---------- Data extracts

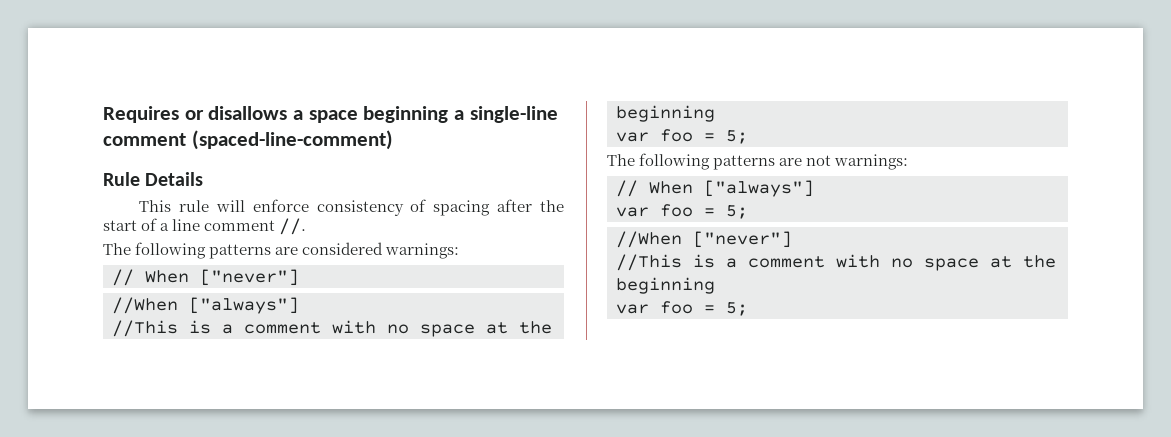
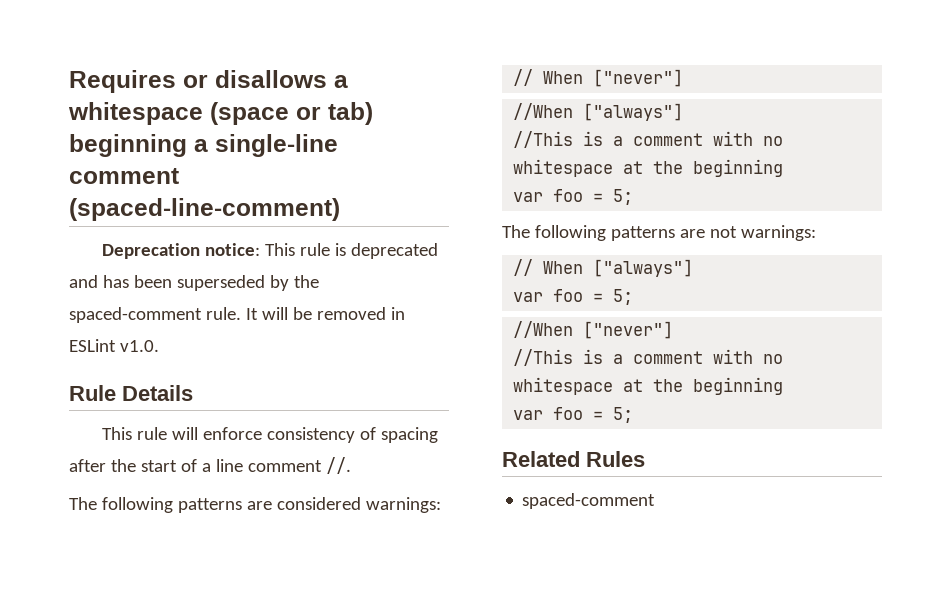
- Requires or disallows a space beginning a single-line comment (spaced-line-comment)
+ Requires or disallows a whitespace (space or tab) beginning a single-line comment (spaced-line-comment)
+ Deprecation notice: This rule is deprecated and has been superseded by the spaced-comment rule. It will be removed in ESLint v1.0.
  //When ["always"]
- //This is a comment with no space at the beginning
+ //This is a comment with no whitespace at the beginning
  //When ["never"]
- //This is a comment with no space at the beginning
+ //This is a comment with no whitespace at the beginning
  var foo = 5;
+ Related Rules
+ spaced-comment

--------------------

Problem to solve: Pull every line containing "comment" out of the entries.

Reply:
- Requires or disallows a space beginning a single-line comment (spaced-line-comment)
+ Requires or disallows a whitespace (space or tab) beginning a single-line comment (spaced-line-comment)
+ Deprecation notice: This rule is deprecated and has been superseded by the spaced-comment rule. It will be removed in ESLint v1.0.
- //This is a comment with no space at the beginning
+ //This is a comment with no whitespace at the beginning
- //This is a comment with no space at the beginning
+ //This is a comment with no whitespace at the beginning
+ spaced-comment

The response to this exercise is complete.